__Exercise prompt__
Print the lines from the one containing "subtotal: 2102.20 -> 2374.00" through the end of the material below, both included, exactly as they appear and without pictures.

__Data extract__
------------------------------------------------------------------------
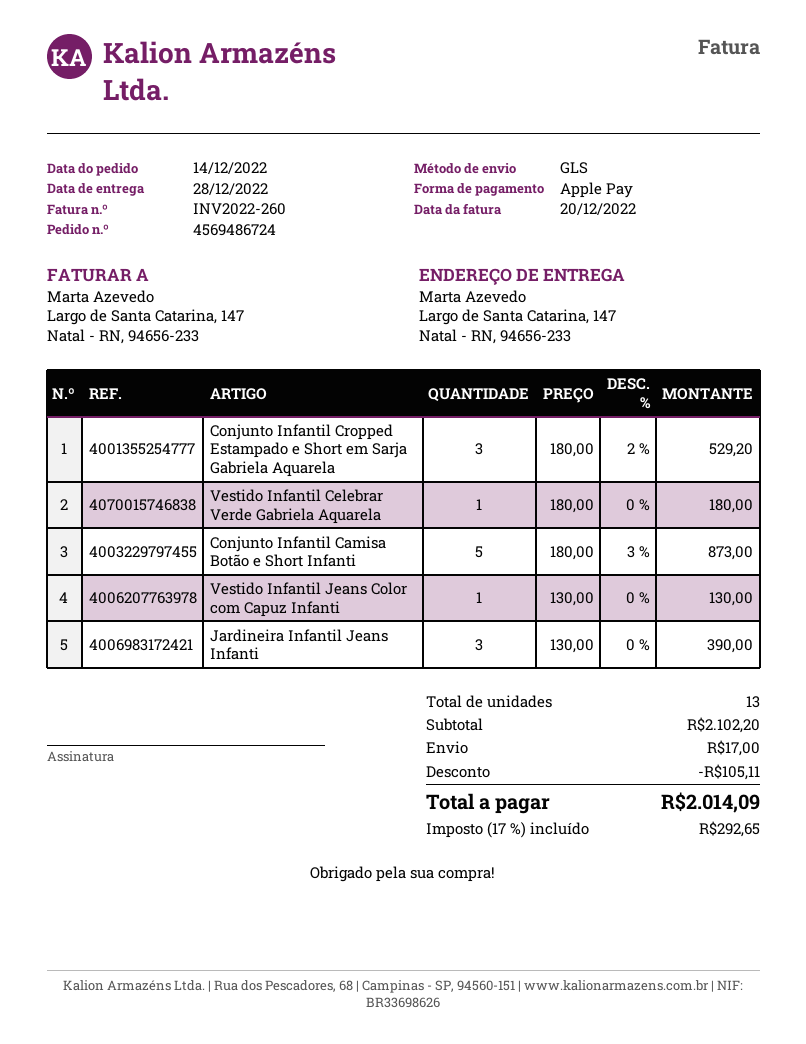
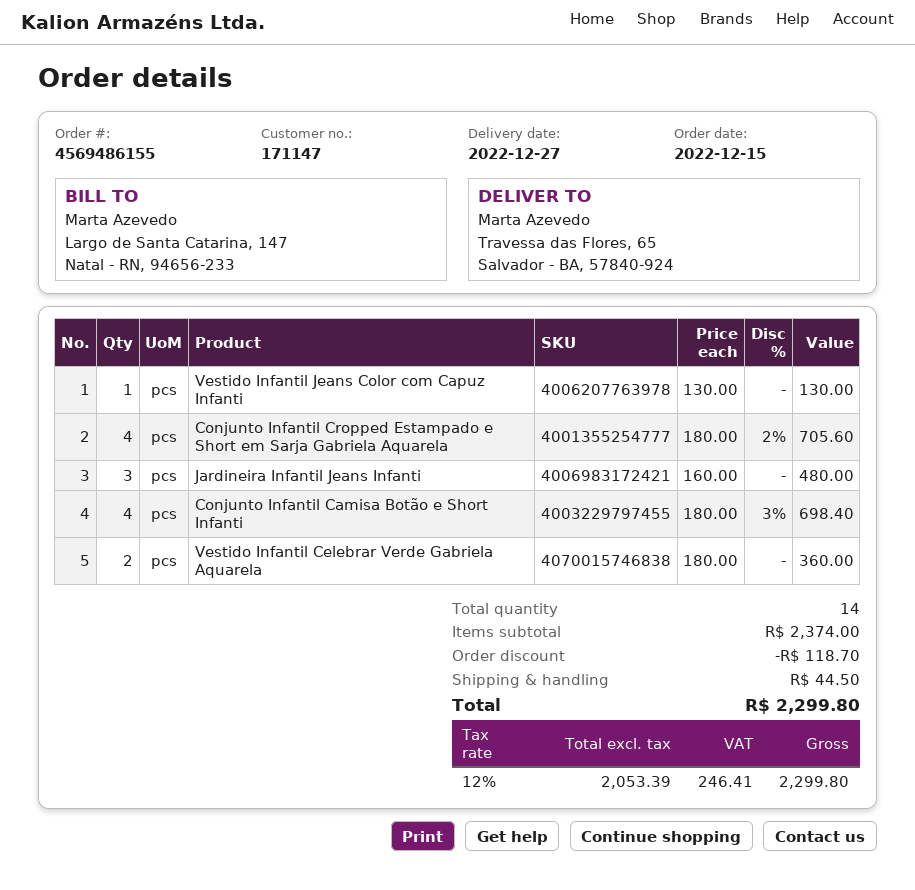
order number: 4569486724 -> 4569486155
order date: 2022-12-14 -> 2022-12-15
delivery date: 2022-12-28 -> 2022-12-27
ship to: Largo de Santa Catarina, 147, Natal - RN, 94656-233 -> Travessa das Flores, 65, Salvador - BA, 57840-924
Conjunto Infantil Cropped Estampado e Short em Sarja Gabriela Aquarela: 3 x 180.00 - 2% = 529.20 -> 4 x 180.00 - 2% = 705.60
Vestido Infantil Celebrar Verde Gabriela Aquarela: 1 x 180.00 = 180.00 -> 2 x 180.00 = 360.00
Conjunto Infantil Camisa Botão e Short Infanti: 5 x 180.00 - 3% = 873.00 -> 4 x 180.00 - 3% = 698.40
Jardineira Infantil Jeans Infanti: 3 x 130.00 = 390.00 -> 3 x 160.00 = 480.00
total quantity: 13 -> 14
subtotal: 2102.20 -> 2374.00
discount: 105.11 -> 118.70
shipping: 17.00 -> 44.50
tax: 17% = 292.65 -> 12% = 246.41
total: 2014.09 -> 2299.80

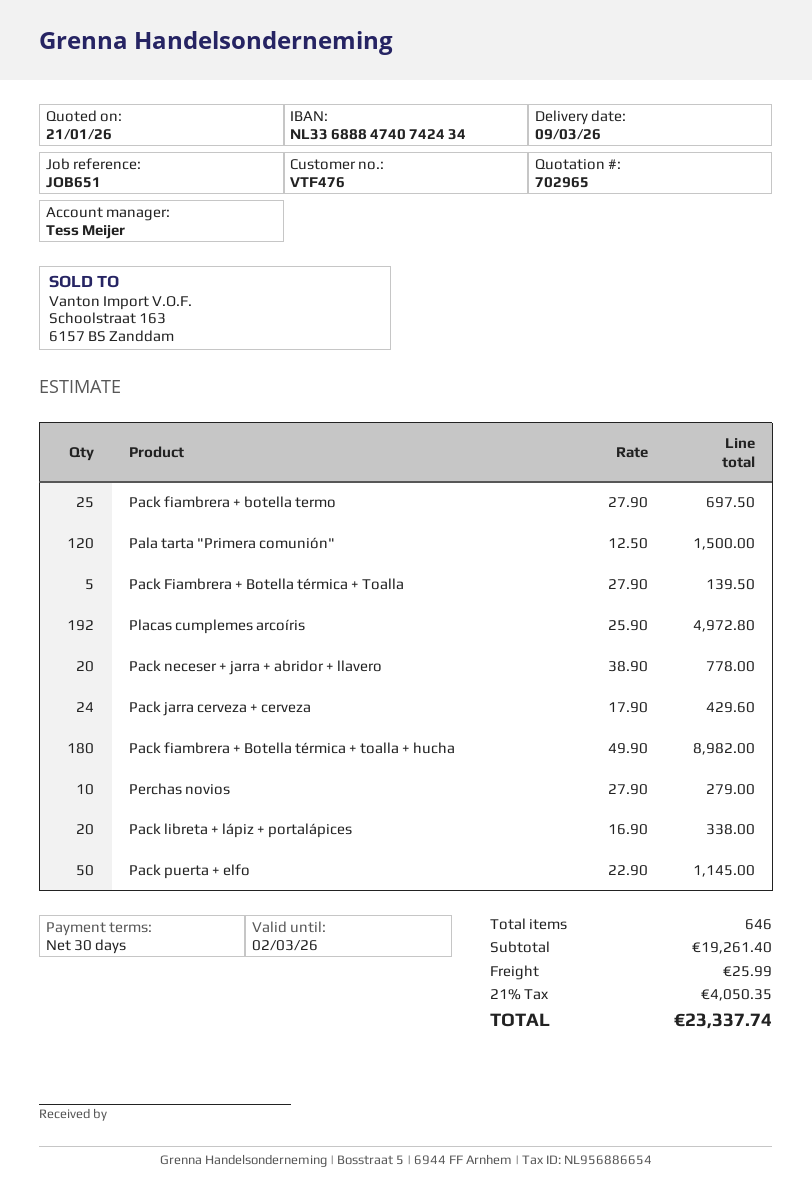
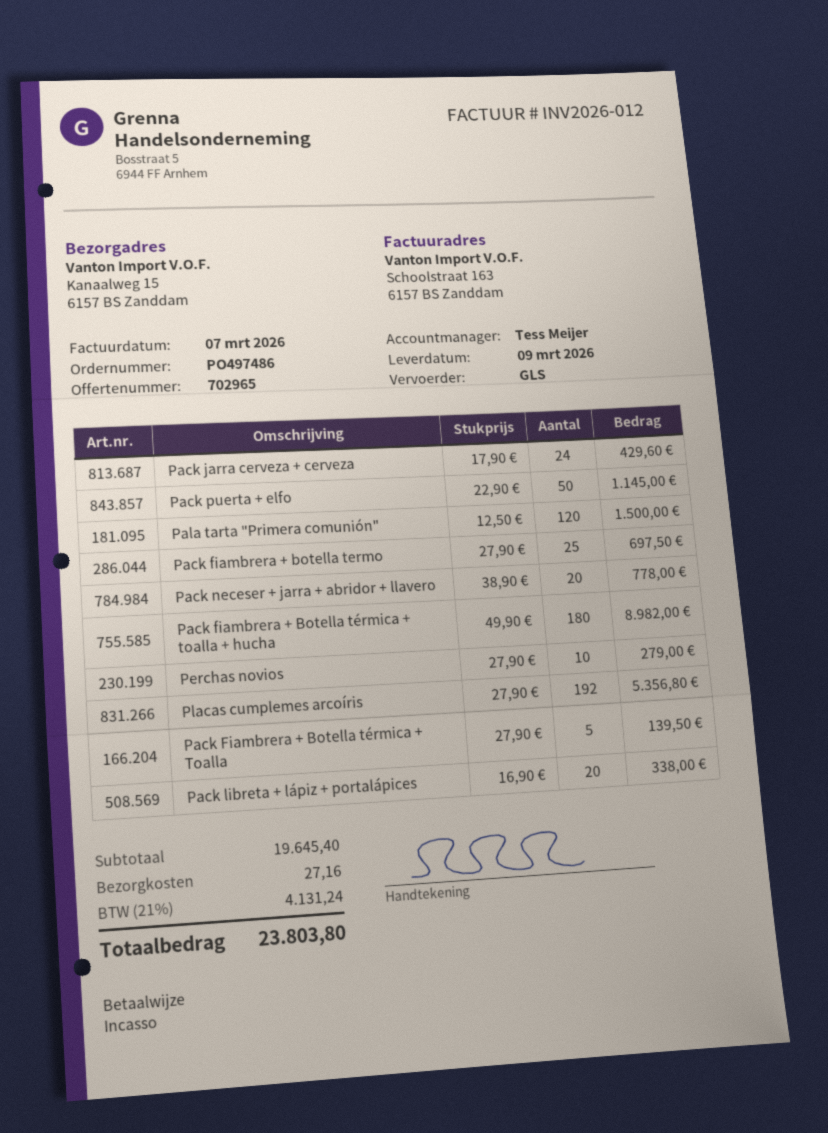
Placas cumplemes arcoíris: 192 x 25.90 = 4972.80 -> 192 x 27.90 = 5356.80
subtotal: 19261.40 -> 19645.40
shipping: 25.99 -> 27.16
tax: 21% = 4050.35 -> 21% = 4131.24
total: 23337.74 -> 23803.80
------------------------------------------------------------------------
__Exercise answer__
subtotal: 2102.20 -> 2374.00
discount: 105.11 -> 118.70
shipping: 17.00 -> 44.50
tax: 17% = 292.65 -> 12% = 246.41
total: 2014.09 -> 2299.80

Placas cumplemes arcoíris: 192 x 25.90 = 4972.80 -> 192 x 27.90 = 5356.80
subtotal: 19261.40 -> 19645.40
shipping: 25.99 -> 27.16
tax: 21% = 4050.35 -> 21% = 4131.24
total: 23337.74 -> 23803.80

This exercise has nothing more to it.